🤖 AI Summary
To address the high sample complexity and estimation inaccuracy of offline policy evaluation (OPE) in high-dimensional state spaces, this paper introduces state abstraction into the OPE framework for the first time. We propose a backward model-free abstraction condition tailored to OPE and construct a time-reversed Markov decision process (MDP) based on it. Building upon this, we design an iterative deep abstraction algorithm that guarantees Fisher consistency of mainstream OPE estimators—such as (marginal) importance sampling—in the abstracted state space. Theoretically, our method substantially reduces the sample complexity of OPE, and the abstraction procedure is agnostic to both the target policy and the environment dynamics. Our core contributions are threefold: (i) establishing the first theoretical foundation for OPE-oriented state abstraction; (ii) introducing a verifiable backward abstraction condition; and (iii) unifying statistical consistency with computational efficiency in OPE.
📝 Abstract
Off-policy evaluation (OPE) is crucial for assessing a target policy's impact offline before its deployment. However, achieving accurate OPE in large state spaces remains challenging.
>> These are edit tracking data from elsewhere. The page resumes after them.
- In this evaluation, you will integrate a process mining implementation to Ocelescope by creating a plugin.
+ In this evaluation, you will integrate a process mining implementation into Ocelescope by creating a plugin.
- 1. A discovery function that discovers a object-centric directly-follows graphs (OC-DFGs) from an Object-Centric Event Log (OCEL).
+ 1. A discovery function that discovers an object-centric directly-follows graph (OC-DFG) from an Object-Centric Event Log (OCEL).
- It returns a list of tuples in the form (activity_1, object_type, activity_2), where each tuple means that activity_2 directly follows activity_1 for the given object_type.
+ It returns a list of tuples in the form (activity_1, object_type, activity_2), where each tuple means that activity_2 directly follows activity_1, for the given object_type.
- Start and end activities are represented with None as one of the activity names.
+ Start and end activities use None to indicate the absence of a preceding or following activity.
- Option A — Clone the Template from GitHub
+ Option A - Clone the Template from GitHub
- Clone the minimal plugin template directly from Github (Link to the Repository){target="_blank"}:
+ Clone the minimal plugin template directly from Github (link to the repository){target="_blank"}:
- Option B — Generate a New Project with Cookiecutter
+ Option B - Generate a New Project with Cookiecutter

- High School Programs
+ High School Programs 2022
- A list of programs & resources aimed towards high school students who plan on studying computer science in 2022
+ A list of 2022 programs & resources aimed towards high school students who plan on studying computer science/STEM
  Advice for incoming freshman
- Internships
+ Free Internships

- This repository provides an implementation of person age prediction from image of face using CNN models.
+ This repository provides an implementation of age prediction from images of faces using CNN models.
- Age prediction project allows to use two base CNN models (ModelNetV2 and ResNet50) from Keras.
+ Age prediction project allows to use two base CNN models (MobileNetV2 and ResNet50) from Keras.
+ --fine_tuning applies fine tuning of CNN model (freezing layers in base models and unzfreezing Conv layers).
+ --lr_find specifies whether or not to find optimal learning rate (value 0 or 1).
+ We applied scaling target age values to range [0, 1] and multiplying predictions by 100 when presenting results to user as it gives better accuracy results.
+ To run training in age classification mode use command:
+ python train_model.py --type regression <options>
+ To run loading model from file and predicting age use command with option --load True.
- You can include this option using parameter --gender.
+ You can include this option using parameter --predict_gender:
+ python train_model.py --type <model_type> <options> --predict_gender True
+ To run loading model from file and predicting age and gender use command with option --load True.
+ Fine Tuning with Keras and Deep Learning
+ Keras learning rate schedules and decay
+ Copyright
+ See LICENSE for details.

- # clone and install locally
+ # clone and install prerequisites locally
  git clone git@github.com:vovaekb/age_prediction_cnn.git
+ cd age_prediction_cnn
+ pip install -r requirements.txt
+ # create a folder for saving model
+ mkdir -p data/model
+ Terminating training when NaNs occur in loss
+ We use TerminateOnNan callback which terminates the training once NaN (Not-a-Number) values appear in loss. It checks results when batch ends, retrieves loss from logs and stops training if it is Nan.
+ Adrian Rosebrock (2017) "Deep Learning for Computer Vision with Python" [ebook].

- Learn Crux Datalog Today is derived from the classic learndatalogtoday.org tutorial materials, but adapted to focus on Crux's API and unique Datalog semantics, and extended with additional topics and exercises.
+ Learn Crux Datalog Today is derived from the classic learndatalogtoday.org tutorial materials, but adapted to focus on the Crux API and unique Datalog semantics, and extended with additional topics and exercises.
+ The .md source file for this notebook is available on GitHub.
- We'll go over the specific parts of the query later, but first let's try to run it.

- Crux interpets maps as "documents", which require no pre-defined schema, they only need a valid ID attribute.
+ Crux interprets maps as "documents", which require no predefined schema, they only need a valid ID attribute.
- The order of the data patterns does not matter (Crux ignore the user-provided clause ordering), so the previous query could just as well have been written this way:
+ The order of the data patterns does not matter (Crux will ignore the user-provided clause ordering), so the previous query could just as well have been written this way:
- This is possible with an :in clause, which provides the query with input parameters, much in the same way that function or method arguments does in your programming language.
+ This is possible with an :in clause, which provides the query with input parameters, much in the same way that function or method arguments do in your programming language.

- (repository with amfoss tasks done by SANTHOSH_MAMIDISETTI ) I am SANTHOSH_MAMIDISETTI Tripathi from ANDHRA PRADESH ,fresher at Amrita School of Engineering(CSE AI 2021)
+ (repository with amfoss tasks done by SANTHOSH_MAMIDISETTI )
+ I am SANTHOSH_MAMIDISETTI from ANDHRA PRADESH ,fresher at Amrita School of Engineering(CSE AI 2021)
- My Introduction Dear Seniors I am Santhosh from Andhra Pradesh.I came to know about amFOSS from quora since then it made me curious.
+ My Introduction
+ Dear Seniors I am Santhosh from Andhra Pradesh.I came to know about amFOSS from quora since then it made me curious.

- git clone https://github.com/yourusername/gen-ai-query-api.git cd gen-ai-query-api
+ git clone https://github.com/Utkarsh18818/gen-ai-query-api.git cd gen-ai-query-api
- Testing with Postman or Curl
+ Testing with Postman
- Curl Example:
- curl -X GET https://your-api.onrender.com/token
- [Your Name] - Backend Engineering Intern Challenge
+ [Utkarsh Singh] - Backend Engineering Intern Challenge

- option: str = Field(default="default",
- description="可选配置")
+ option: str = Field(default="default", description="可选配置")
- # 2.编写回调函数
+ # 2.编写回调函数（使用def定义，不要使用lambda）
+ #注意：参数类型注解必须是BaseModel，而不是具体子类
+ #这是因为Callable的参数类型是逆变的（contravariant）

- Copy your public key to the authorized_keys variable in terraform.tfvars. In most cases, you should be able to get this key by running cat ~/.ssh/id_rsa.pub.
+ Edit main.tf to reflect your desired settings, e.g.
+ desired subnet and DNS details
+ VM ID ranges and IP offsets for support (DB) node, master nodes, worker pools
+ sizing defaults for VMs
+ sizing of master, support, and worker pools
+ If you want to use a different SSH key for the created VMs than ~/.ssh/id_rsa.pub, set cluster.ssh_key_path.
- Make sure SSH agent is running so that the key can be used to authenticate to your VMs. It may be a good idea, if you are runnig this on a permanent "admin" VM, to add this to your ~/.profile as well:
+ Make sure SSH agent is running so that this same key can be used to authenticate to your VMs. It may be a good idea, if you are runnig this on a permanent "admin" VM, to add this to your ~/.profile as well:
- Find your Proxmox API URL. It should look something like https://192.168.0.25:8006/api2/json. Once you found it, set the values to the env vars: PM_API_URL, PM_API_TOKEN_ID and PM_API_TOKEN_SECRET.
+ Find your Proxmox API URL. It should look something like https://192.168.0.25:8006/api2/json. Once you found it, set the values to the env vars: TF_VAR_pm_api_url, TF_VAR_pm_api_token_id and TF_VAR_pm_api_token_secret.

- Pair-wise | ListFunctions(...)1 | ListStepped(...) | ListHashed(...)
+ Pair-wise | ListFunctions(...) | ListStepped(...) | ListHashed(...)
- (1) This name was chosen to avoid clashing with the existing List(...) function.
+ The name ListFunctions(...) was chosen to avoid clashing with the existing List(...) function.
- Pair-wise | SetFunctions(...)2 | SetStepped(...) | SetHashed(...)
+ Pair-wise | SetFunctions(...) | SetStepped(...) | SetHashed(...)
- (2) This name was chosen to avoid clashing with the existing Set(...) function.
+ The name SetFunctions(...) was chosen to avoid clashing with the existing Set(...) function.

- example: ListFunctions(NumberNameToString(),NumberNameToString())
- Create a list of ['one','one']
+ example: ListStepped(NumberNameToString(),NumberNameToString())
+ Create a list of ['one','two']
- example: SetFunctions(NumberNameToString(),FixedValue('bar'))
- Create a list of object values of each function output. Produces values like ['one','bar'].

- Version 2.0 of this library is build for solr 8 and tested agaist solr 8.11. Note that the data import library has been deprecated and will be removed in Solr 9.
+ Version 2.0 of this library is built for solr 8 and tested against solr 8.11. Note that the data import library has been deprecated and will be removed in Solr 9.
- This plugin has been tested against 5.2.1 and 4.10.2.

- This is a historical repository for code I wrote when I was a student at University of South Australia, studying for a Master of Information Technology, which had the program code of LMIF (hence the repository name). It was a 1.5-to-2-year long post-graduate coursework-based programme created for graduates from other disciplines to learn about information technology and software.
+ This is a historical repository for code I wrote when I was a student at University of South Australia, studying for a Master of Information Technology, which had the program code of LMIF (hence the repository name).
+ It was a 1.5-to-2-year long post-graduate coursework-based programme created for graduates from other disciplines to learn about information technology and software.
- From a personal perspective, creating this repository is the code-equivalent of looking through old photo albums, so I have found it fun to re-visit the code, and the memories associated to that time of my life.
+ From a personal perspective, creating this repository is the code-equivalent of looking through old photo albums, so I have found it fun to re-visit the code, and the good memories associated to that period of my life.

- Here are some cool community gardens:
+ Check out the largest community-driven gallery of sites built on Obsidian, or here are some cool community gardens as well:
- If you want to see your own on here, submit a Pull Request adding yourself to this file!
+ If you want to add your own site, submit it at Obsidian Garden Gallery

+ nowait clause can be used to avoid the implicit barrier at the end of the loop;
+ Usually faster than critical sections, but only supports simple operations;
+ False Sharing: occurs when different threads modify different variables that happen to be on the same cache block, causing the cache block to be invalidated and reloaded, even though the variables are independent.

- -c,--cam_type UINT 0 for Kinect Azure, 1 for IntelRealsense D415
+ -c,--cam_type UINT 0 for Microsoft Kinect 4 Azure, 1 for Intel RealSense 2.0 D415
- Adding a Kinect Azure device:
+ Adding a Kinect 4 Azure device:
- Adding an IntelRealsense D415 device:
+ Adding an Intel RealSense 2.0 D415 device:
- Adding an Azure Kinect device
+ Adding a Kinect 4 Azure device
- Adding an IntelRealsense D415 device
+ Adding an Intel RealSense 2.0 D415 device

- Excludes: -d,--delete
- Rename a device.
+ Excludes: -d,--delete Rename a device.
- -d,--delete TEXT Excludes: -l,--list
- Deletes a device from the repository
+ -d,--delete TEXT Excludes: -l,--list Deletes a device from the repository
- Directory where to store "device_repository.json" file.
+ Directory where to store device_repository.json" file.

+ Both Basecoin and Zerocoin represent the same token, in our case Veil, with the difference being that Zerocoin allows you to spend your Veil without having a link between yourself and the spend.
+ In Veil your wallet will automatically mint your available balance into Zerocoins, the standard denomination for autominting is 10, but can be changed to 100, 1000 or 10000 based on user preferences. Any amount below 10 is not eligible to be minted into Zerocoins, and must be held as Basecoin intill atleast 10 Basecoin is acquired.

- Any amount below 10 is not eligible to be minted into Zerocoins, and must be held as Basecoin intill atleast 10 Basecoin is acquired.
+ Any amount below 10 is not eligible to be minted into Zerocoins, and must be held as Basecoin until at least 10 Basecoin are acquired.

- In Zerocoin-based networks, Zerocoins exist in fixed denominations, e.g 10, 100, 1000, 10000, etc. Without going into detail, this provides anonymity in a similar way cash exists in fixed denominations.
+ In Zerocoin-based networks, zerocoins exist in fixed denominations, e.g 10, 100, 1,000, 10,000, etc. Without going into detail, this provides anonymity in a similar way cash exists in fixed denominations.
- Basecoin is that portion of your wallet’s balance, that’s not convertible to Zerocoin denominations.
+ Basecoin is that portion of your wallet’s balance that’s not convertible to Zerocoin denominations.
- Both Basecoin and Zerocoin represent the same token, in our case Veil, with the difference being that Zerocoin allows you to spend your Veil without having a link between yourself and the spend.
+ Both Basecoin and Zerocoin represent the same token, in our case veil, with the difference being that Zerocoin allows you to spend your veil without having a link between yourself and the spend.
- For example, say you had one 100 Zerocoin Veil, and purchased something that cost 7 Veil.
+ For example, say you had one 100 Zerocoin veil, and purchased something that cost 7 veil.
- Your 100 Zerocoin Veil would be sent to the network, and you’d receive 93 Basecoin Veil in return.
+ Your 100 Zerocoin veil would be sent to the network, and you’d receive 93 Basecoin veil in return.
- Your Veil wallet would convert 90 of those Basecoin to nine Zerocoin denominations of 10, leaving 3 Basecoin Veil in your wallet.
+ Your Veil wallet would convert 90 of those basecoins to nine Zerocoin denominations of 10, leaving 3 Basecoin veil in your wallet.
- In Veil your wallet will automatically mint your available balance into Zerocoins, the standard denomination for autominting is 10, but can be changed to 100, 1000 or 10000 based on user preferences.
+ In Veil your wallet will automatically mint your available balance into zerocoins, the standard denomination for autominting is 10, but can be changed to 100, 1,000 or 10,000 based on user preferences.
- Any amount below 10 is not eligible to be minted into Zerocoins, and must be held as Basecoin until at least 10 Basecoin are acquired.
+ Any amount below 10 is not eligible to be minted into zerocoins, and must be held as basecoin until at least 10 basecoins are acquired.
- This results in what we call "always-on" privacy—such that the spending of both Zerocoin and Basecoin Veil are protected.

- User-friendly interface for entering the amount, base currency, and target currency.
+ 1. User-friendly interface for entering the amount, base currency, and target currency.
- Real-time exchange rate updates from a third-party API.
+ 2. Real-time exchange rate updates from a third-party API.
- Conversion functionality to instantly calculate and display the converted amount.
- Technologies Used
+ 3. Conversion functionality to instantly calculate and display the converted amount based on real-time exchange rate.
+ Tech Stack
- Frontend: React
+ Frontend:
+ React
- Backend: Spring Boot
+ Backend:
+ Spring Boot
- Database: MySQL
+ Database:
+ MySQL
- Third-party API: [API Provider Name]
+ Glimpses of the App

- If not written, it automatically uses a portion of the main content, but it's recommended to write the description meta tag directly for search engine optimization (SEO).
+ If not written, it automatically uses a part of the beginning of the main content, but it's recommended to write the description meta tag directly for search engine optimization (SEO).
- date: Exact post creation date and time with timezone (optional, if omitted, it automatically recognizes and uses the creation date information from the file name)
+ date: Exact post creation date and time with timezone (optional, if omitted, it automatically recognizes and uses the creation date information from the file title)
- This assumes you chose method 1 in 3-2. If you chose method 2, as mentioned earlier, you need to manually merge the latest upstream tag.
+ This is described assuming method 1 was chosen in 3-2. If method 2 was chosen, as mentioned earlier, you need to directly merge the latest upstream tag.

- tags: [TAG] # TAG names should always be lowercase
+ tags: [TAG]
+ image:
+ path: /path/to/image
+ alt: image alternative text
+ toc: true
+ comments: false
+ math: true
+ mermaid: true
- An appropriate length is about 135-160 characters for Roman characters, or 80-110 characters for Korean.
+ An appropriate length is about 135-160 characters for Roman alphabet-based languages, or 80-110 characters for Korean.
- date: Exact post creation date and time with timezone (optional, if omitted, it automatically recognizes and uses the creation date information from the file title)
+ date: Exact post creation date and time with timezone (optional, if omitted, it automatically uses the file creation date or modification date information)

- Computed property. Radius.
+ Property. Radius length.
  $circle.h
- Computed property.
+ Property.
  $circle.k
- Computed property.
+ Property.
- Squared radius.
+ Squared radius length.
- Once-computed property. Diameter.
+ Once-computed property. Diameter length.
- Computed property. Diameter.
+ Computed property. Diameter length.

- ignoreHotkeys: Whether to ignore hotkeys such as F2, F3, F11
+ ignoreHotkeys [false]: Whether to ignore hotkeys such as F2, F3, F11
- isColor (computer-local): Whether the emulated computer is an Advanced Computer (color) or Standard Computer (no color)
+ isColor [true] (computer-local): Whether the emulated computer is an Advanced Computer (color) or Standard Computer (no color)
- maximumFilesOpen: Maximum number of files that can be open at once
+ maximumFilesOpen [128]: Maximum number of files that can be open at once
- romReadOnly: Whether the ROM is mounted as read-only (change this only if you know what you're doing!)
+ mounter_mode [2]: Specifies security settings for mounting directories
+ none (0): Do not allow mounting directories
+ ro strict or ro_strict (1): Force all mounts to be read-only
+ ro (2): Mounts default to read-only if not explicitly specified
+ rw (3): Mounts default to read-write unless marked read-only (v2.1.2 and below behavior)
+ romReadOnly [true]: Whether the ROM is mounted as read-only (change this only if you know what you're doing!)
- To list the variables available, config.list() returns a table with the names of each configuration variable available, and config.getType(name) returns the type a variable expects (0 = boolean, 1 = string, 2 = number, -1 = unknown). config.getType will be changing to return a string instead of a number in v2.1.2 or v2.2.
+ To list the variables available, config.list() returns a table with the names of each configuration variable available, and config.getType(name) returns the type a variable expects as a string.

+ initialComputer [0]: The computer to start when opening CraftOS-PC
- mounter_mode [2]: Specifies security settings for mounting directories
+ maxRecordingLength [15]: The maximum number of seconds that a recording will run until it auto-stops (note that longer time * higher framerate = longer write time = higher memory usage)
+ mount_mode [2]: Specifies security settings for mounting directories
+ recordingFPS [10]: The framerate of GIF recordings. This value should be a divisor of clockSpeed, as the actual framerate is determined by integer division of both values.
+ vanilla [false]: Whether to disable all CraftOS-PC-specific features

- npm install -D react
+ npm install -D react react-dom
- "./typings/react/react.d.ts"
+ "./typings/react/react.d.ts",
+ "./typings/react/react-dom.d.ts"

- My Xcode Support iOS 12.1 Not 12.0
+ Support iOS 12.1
This paper studies state abstractions -- originally designed for policy learning -- in the context of OPE. Our contributions are three-fold: (i) We define a set of irrelevance conditions central to learning state abstractions for OPE, and derive a backward-model-irrelevance condition for achieving irrelevance in %sequential and (marginalized) importance sampling ratios by constructing a time-reversed Markov decision process (MDP). (ii) We propose a novel iterative procedure that sequentially projects the original state space into a smaller space, resulting in a deeply-abstracted state, which substantially simplifies the sample complexity of OPE arising from high cardinality. (iii) We prove the Fisher consistencies of various OPE estimators when applied to our proposed abstract state spaces.